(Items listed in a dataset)
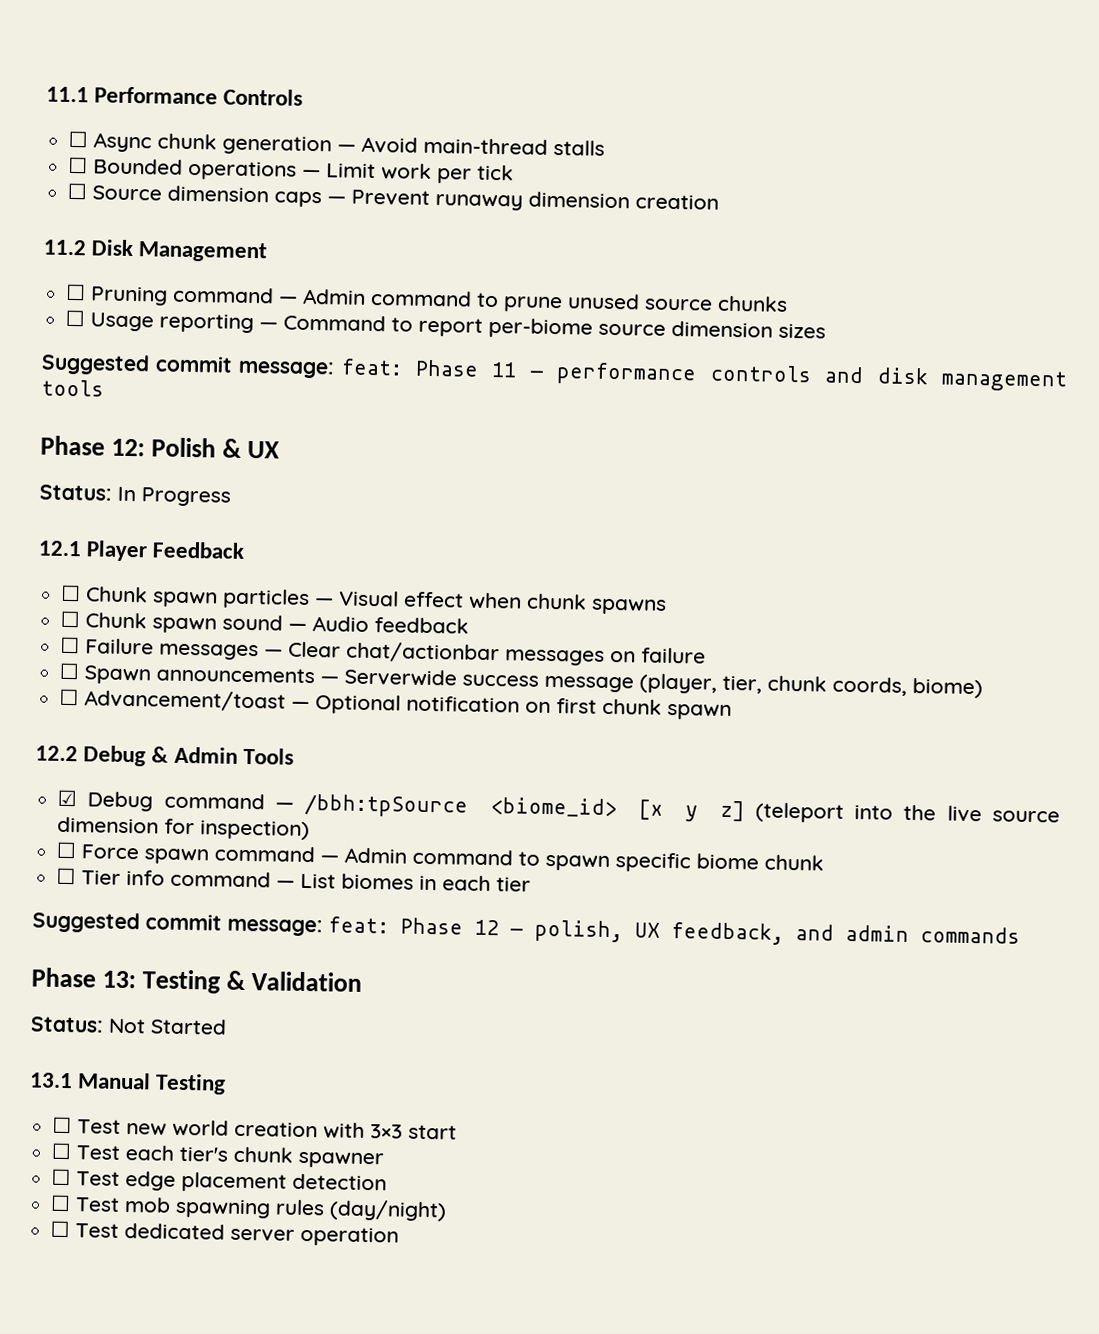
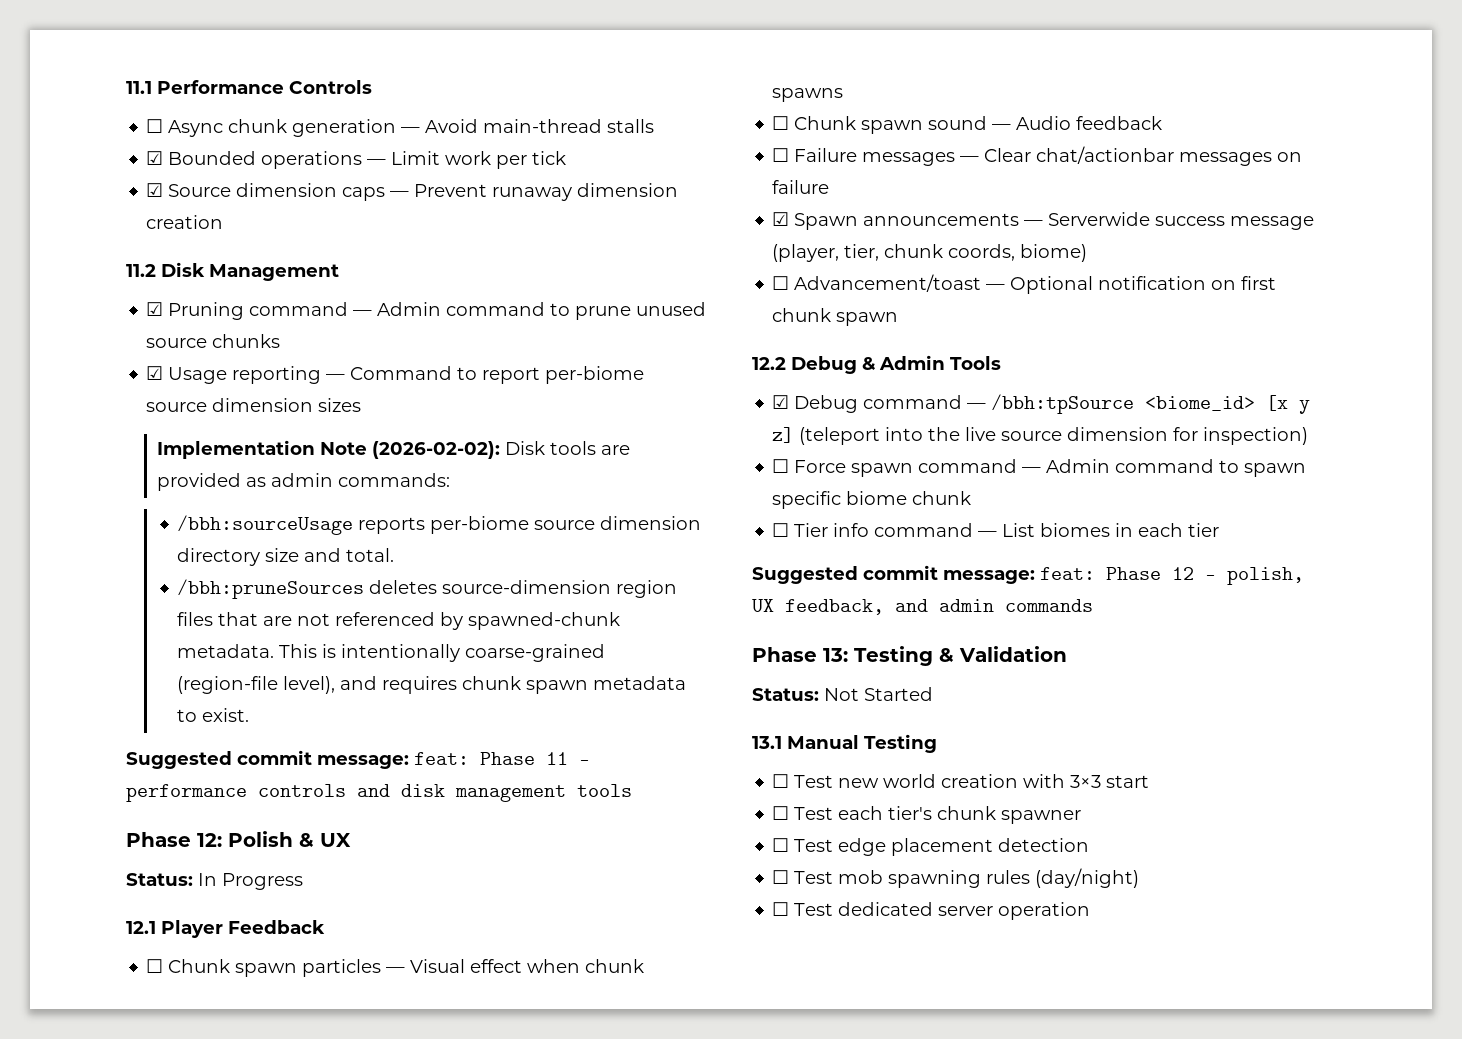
- ☐ Bounded operations — Limit work per tick
+ ☑ Bounded operations — Limit work per tick
- ☐ Source dimension caps — Prevent runaway dimension creation
+ ☑ Source dimension caps — Prevent runaway dimension creation
- ☐ Pruning command — Admin command to prune unused source chunks
+ ☑ Pruning command — Admin command to prune unused source chunks
- ☐ Usage reporting — Command to report per-biome source dimension sizes
+ ☑ Usage reporting — Command to report per-biome source dimension sizes
+ Implementation Note (2026-02-02): Disk tools are provided as admin commands:
+ /bbh:sourceUsage reports per-biome source dimension directory size and total.
+ /bbh:pruneSources deletes source-dimension region files that are not referenced by spawned-chunk metadata. This is intentionally coarse-grained (region-file level), and requires chunk spawn metadata to exist.
- ☐ Spawn announcements — Serverwide success message (player, tier, chunk coords, biome)
+ ☑ Spawn announcements — Serverwide success message (player, tier, chunk coords, biome)

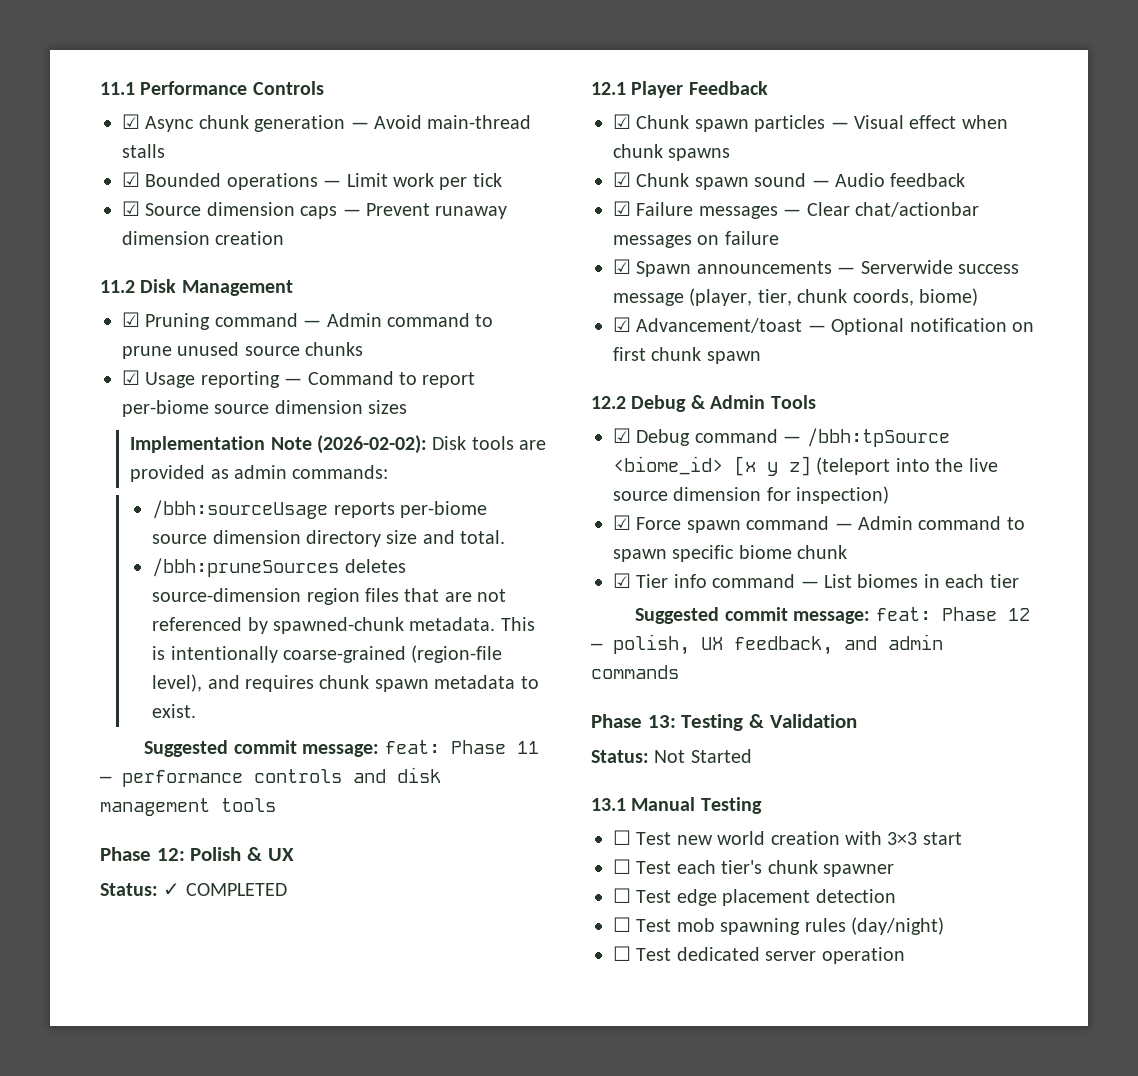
- ☐ Async chunk generation — Avoid main-thread stalls
+ ☑ Async chunk generation — Avoid main-thread stalls
- Status: In Progress
+ Status: ✓ COMPLETED
- ☐ Chunk spawn particles — Visual effect when chunk spawns
+ ☑ Chunk spawn particles — Visual effect when chunk spawns
- ☐ Chunk spawn sound — Audio feedback
+ ☑ Chunk spawn sound — Audio feedback
- ☐ Failure messages — Clear chat/actionbar messages on failure
+ ☑ Failure messages — Clear chat/actionbar messages on failure
- ☐ Advancement/toast — Optional notification on first chunk spawn
+ ☑ Advancement/toast — Optional notification on first chunk spawn
- ☐ Force spawn command — Admin command to spawn specific biome chunk
+ ☑ Force spawn command — Admin command to spawn specific biome chunk
- ☐ Tier info command — List biomes in each tier
+ ☑ Tier info command — List biomes in each tier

◆ **TASK OBJECTIVE**: Images do not belong in the copy; reproduce all other parts of the records above verbatim.

◆ **OUTPUT FOR THIS EXERCISE**:
- ☐ Bounded operations — Limit work per tick
+ ☑ Bounded operations — Limit work per tick
- ☐ Source dimension caps — Prevent runaway dimension creation
+ ☑ Source dimension caps — Prevent runaway dimension creation
- ☐ Pruning command — Admin command to prune unused source chunks
+ ☑ Pruning command — Admin command to prune unused source chunks
- ☐ Usage reporting — Command to report per-biome source dimension sizes
+ ☑ Usage reporting — Command to report per-biome source dimension sizes
+ Implementation Note (2026-02-02): Disk tools are provided as admin commands:
+ /bbh:sourceUsage reports per-biome source dimension directory size and total.
+ /bbh:pruneSources deletes source-dimension region files that are not referenced by spawned-chunk metadata. This is intentionally coarse-grained (region-file level), and requires chunk spawn metadata to exist.
- ☐ Spawn announcements — Serverwide success message (player, tier, chunk coords, biome)
+ ☑ Spawn announcements — Serverwide success message (player, tier, chunk coords, biome)

- ☐ Async chunk generation — Avoid main-thread stalls
+ ☑ Async chunk generation — Avoid main-thread stalls
- Status: In Progress
+ Status: ✓ COMPLETED
- ☐ Chunk spawn particles — Visual effect when chunk spawns
+ ☑ Chunk spawn particles — Visual effect when chunk spawns
- ☐ Chunk spawn sound — Audio feedback
+ ☑ Chunk spawn sound — Audio feedback
- ☐ Failure messages — Clear chat/actionbar messages on failure
+ ☑ Failure messages — Clear chat/actionbar messages on failure
- ☐ Advancement/toast — Optional notification on first chunk spawn
+ ☑ Advancement/toast — Optional notification on first chunk spawn
- ☐ Force spawn command — Admin command to spawn specific biome chunk
+ ☑ Force spawn command — Admin command to spawn specific biome chunk
- ☐ Tier info command — List biomes in each tier
+ ☑ Tier info command — List biomes in each tier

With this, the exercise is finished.